If you'd like to contribute to EP-BOLFI, thank you very much and please have a look at the guidelines below.
We use GIT and GitLab to coordinate our work. When making any kind of update, we try to follow the procedure below.
- Create an issue where new proposals can be discussed before any coding is done.
- Download the source code onto your local system, by cloning the repository:
git clone https://github.com/YannickNoelStephanKuhn/EP-BOLFI
- Install the library in editable mode:
pip install -e ep-bolfi
- Create a branch of this repo, where all changes will be made, and "checkout" that branch so that your changes live in that branch:
git branch <branch_name>
git checkout <branch_name>
Or as a short-hand:
git checkout -b <branch_name>
- EP-BOLFI is written in Python, and makes heavy use of ELFI as well as PyBaMM.
- Make sure to follow our coding style guidelines.
- Commit your changes to your branch with useful, descriptive commit messages: Remember these are visible to all and should still make sense a few months ahead in time.

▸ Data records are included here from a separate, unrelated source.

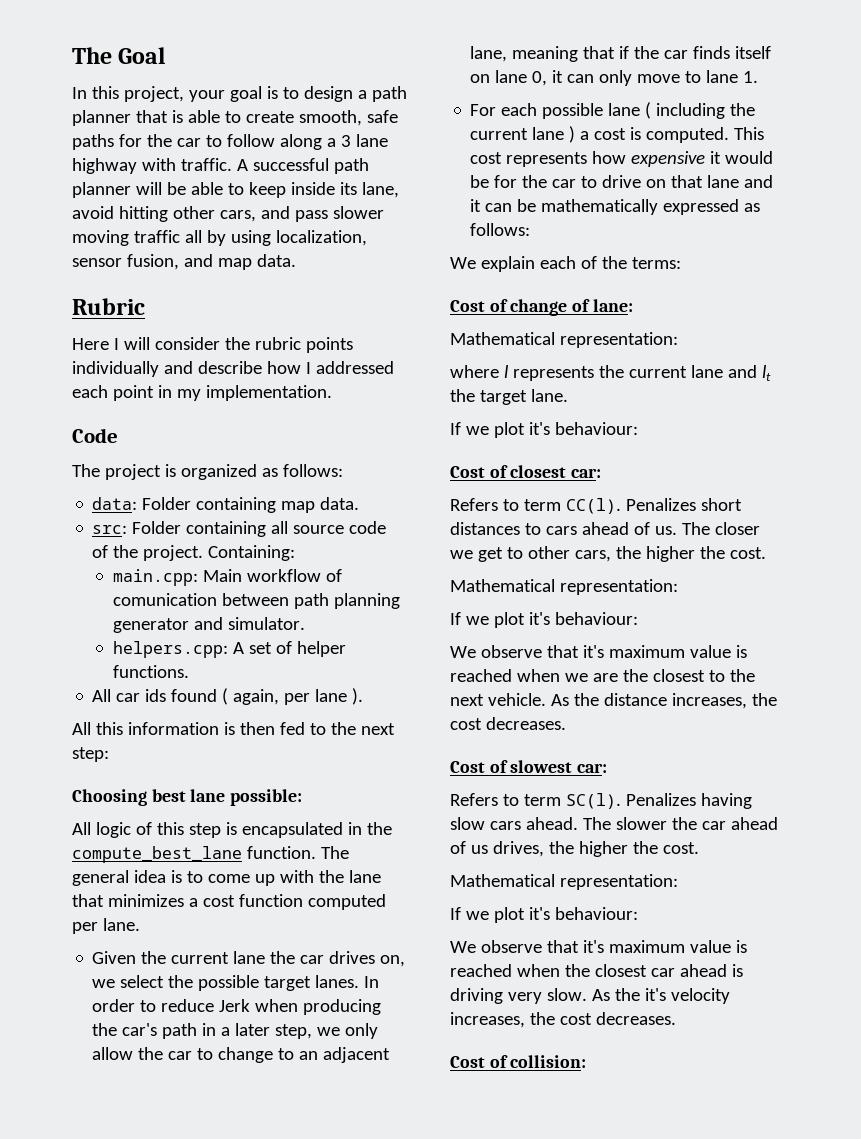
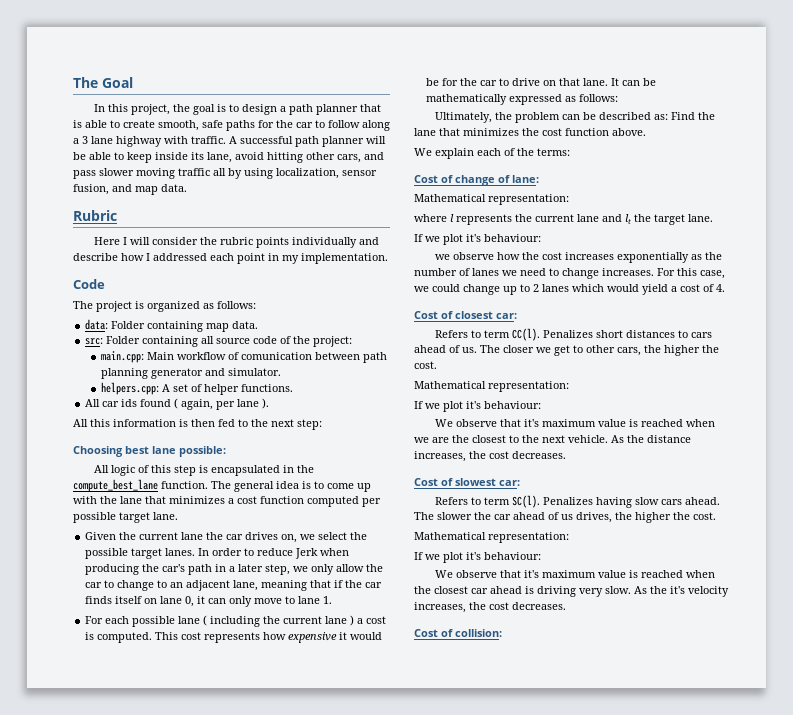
- In this project, your goal is to design a path planner that is able to create smooth, safe paths for the car to follow along a 3 lane highway with traffic.
+ In this project, the goal is to design a path planner that is able to create smooth, safe paths for the car to follow along a 3 lane highway with traffic.
- src: Folder containing all source code of the project. Containing:
+ src: Folder containing all source code of the project:
- The general idea is to come up with the lane that minimizes a cost function computed per lane.
+ The general idea is to come up with the lane that minimizes a cost function computed per possible target lane.
- This cost represents how expensive it would be for the car to drive on that lane and it can be mathematically expressed as follows:
+ This cost represents how expensive it would be for the car to drive on that lane. It can be mathematically expressed as follows:
+ Ultimately, the problem can be described as: Find the lane that minimizes the cost function above.
+ we observe how the cost increases exponentially as the number of lanes we need to change increases. For this case, we could change up to 2 lanes which would yield a cost of 4.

While developing, you can keep using the GitLab issue you're working on as a place for discussion. Refer to your commits when discussing specific lines of code.
- If you want to add a dependency on another library, or re-use code you found somewhere else, have a look at these guidelines.
- Make sure that your code runs successfully. Ideally, implement tests.
- Run
flake8
on your code to fix formatting issues ahead of time. - When you feel your code is finished, or at least warrants serious discussion, create a merge request (MR) on the GitHub page of EP-BOLFI.
- Once a MR has been created, it will be reviewed by any member of the group. Changes might be suggested which you can make by simply adding new commits to the branch. When everything's finished, someone with the right GitLab permissions will merge your changes into the EP-BOLFI main repository.
EP-BOLFI follows the PEP8 recommendations for coding style. These are very common guidelines, and community tools have been developed to check how well projects implement them.
We use flake8 to check our PEP8 adherence. To try this on your system, navigate to the ep_bolfi directory in a terminal and type:
flake8
The documentation is generated with Sphinx from the source code.
Hence, please write the in-code documentation for your own comments as reStructuredText.
While it's a bad idea for developers to "reinvent the wheel", it's important for users to get a reasonably sized download and an easy install. In addition, external libraries can sometimes cease to be supported, and when they contain bugs it might take a while before fixes become available as automatic downloads to EP-BOLFI users. For these reasons, all dependencies in EP-BOLFI should be thought about carefully, and discussed on GitHub.
Direct inclusion of code from other packages is possible, as long as their license permits it and is compatible with ours, but again should be considered carefully and discussed in the group. Snippets from blogs and stackoverflow are often incompatible with other licences than CC BY-SA and hence should be avoided. You should attribute (and document) any included code from other packages, by making a comment with a link in the source code.
Install the build command and execute it:
pip install build
python3 -m build
The wheel file should be at dist/ep_bolfi-3.0-py3-none-any.whl. Please do not commit these.
GitLab does some magic with particular filenames. In particular:
- The first page people see when they go to our GitHub page displays the contents of README.md, which is written in the Markdown format. Some guidelines can be found here.
- This file, CONTRIBUTING.md is recognised as the contribution guidelines and a link is automatically displayed when new issues or pull requests are created.
This CONTRIBUTING.md file was adapted from the excellent Pints GitHub repo.